Um, yeah, if he's twitchy and shaky on the bike, maybe platform pedals are a good idea until his stability gets better. But what the hey---they're his legs and elbows.


----------



## BCP (Nov 3, 2011)

Looks sweet!


----------



## lfcorrea (Oct 28, 2011)

I bought the same bike for my wife, I ended up getting myself a Z85...
I am jealous of the crank on her bike though, but I love the Z85, been commuting to work 3 times a week (12.5 miles each way) and riding on weekends for 2 months now.

Congrats!


----------



## InvisibleRider (Nov 17, 2011)

Congrats


----------



## jeffmatt (Apr 10, 2011)

Congratulations!!!! I have been looking at Felt bikes too and I think that they are good values. Enjoy the ride.


----------



## velominati (Nov 23, 2011)

Congrats Nate. Sweet ride.


----------



## flannels (Nov 30, 2011)

*Felt*



> here it is



very nice Felt!

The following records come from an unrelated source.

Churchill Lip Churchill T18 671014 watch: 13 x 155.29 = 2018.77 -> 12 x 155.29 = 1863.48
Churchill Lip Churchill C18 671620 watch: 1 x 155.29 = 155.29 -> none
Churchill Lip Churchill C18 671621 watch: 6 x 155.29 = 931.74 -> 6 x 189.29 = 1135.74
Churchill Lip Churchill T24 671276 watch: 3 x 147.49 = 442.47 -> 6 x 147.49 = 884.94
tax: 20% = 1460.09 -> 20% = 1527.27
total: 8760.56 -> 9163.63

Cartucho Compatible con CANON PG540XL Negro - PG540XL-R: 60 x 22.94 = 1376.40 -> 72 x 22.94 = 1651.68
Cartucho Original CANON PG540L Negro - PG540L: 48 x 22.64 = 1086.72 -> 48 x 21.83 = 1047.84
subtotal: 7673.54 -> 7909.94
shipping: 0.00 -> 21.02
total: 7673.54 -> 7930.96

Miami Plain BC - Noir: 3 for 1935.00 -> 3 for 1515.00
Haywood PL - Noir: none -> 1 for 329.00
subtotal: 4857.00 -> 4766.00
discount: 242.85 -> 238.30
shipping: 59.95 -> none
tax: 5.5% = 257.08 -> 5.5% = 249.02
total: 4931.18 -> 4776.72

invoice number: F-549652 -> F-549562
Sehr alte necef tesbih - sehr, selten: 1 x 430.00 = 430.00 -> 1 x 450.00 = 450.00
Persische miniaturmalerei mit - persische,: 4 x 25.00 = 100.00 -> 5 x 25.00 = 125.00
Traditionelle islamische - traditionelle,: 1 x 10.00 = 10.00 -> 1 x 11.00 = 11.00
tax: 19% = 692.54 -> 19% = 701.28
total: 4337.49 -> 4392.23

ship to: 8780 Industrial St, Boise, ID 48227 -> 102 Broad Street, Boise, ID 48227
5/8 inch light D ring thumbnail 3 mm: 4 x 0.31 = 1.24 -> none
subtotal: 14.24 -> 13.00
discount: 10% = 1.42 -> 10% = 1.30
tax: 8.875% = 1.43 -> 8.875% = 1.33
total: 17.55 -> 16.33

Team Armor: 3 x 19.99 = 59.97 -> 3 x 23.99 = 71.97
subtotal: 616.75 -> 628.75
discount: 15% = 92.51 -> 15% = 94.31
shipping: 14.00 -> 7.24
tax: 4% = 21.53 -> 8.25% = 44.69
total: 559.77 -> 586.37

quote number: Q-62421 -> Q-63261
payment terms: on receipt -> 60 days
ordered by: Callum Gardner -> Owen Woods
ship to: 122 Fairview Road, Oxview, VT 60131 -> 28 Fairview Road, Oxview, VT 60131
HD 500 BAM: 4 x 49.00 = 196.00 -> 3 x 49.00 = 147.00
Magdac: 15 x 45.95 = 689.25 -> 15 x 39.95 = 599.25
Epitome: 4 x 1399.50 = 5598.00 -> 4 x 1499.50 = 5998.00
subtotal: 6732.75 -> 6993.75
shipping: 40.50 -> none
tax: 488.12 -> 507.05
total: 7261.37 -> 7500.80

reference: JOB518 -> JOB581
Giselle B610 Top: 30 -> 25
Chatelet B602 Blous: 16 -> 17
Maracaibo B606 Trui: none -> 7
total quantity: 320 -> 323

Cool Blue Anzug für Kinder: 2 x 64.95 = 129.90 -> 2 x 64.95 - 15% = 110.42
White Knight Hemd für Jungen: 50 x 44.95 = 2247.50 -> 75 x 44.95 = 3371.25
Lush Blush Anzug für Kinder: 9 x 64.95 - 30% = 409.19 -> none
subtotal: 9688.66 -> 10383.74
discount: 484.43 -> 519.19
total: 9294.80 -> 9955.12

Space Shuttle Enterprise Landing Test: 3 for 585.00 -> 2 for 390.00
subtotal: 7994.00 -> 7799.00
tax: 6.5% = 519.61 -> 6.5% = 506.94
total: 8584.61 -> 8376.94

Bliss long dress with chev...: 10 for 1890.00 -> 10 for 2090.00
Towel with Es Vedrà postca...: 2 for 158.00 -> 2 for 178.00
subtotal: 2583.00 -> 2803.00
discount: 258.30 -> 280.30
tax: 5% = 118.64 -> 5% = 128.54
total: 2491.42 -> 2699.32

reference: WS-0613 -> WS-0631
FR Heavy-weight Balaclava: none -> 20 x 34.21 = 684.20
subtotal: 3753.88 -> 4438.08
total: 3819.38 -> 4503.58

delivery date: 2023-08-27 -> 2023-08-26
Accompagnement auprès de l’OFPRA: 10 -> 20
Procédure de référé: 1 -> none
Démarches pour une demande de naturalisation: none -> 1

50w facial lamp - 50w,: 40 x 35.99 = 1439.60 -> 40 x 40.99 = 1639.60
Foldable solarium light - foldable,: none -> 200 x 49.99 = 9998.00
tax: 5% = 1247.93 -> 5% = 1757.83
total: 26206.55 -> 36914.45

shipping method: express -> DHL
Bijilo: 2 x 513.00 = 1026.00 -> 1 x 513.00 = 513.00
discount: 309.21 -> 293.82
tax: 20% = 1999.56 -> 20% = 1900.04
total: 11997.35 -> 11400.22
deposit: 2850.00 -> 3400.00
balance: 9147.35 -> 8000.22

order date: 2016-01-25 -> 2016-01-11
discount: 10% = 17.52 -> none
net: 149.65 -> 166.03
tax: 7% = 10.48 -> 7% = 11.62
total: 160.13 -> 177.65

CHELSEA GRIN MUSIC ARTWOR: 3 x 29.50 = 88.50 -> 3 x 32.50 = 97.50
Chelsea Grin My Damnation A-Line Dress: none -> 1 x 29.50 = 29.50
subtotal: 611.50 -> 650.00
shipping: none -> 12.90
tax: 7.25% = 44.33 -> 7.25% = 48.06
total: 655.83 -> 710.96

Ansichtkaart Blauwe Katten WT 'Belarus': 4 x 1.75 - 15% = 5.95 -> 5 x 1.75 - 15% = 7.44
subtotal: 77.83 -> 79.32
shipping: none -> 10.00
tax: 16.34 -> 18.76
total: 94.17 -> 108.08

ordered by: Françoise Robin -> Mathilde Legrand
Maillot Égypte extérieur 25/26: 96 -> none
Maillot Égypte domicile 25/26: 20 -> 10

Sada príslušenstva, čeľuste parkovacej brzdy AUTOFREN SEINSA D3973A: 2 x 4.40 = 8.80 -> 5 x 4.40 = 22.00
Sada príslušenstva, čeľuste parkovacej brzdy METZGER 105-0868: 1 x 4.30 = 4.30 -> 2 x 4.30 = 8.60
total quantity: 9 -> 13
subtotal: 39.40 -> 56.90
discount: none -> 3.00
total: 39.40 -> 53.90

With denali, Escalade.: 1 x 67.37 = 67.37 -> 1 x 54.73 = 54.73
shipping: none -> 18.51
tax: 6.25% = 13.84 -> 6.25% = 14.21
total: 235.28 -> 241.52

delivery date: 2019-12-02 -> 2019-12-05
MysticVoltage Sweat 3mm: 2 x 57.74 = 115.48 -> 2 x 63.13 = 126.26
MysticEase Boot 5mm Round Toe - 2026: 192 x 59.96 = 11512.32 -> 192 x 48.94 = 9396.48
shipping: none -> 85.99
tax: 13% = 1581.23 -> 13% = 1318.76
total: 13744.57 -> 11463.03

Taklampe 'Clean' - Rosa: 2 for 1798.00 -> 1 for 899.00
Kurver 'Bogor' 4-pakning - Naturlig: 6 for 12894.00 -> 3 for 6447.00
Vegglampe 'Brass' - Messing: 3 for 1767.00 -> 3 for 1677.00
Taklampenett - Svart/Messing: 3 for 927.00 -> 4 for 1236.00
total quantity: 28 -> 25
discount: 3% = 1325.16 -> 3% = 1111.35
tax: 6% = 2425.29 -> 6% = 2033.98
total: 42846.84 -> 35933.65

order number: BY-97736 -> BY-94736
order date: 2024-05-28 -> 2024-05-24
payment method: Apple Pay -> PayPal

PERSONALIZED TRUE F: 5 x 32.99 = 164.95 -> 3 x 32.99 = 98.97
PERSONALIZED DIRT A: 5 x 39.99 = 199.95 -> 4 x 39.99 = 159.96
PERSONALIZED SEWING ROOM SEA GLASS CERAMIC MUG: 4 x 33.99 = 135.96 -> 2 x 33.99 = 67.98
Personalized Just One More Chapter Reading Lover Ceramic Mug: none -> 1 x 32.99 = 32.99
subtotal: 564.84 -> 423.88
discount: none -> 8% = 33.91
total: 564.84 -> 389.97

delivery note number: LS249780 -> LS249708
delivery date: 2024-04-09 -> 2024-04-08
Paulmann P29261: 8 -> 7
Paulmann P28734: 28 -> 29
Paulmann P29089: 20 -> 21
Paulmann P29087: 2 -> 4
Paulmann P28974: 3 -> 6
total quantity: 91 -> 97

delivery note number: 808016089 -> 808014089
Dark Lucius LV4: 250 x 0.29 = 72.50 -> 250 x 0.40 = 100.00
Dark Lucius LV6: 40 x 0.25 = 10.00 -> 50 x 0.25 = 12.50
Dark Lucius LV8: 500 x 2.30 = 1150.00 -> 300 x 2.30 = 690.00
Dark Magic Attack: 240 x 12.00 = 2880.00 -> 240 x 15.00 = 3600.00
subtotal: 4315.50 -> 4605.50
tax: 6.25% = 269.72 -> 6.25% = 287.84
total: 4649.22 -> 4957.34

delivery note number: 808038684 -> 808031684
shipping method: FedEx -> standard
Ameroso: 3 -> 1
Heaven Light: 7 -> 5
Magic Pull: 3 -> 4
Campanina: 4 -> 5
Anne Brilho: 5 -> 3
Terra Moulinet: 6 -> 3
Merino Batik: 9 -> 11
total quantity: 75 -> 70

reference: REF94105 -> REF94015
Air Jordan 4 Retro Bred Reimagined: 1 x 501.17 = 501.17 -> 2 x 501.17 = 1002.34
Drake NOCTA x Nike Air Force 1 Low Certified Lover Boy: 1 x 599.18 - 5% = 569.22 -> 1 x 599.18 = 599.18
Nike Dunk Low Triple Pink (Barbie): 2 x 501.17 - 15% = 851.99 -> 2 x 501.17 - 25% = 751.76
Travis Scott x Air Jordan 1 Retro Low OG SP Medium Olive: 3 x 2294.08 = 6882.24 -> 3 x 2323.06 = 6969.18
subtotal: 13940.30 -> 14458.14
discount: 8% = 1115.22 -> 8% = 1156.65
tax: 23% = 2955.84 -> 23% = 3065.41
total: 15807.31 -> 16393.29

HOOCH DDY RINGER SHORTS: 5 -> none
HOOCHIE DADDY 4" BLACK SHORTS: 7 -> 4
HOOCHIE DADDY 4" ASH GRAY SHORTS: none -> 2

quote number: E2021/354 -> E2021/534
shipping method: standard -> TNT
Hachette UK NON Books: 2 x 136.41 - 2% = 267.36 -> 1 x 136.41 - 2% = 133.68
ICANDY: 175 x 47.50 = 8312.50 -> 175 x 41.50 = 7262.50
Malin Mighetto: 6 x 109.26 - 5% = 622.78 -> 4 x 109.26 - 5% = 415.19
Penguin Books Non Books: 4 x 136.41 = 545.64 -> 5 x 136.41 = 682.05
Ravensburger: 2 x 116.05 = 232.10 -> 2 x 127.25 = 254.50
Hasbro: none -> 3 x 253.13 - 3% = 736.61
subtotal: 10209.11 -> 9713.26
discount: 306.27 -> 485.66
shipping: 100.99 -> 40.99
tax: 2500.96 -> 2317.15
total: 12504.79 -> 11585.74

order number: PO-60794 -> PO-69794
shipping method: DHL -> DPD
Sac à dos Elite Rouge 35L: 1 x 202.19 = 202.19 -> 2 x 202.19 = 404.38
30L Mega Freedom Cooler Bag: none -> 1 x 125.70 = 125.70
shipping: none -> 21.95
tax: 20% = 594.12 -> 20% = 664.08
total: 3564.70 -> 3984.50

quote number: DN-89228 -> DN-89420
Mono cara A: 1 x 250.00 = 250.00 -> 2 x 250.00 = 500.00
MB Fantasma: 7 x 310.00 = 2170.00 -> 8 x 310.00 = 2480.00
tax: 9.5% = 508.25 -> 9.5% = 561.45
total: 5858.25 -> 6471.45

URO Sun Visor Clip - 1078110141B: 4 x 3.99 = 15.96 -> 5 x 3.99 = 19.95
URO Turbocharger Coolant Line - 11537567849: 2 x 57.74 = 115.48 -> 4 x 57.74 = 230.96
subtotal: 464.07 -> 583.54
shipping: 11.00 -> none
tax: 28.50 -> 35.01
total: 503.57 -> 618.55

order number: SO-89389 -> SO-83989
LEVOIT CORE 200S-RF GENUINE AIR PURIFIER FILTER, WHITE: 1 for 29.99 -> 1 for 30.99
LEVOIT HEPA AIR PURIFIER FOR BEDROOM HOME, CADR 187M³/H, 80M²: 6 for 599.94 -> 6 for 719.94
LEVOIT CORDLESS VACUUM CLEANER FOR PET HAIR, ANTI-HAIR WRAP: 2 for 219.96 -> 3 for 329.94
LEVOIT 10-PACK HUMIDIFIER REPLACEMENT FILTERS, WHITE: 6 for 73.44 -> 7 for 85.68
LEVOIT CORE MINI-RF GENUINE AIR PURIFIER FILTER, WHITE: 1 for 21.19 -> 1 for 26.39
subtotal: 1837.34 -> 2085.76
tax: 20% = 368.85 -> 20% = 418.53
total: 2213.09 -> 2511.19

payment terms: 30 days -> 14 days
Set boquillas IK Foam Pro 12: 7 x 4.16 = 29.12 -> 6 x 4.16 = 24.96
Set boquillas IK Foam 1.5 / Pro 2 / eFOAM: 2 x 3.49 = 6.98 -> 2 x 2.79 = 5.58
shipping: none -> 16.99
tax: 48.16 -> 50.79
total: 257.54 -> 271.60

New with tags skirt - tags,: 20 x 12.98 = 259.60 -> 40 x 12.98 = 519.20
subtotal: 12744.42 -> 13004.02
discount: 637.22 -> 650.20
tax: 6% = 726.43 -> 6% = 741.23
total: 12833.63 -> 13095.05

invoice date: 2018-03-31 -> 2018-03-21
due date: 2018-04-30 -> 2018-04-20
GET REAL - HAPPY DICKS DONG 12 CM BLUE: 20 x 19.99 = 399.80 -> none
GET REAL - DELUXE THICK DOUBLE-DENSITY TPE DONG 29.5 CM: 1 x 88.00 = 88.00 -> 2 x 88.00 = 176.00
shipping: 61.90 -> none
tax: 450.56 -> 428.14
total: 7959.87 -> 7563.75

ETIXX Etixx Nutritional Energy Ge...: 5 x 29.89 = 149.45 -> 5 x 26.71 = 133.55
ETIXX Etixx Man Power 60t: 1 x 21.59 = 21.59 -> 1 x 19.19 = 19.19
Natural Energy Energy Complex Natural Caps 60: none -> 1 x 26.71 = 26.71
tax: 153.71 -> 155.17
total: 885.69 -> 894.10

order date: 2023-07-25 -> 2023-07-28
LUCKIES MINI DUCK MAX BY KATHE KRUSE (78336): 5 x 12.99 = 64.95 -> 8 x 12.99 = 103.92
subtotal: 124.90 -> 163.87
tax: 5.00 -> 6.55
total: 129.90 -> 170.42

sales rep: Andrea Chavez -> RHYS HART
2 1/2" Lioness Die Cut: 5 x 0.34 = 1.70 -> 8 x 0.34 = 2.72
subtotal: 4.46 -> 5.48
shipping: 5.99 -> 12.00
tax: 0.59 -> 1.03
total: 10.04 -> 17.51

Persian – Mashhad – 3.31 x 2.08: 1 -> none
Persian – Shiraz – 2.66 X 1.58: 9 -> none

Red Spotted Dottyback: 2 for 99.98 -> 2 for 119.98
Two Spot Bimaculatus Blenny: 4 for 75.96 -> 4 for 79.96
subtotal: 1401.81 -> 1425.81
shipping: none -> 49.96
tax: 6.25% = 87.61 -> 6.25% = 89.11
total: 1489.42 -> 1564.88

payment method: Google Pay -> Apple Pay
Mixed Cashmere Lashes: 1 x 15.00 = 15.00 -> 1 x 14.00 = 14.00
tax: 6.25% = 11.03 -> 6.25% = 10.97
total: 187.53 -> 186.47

Son has a Z85 and loves it.


----------



## vintay23 (Nov 17, 2011)

Gratz! time to get some miles on it.....


----------



## bike-md (Dec 6, 2011)

Looks great...congrats.

I would hold off on the clipless until you feel confident on the bike first.

Enjoy it


----------



## TTigg (Sep 9, 2011)

Nate1975 said:


> here it is


Very nice - congrats!


----------



## Anthony3 (Aug 29, 2011)

Nate1975 said:


> here it is


Nice!


----------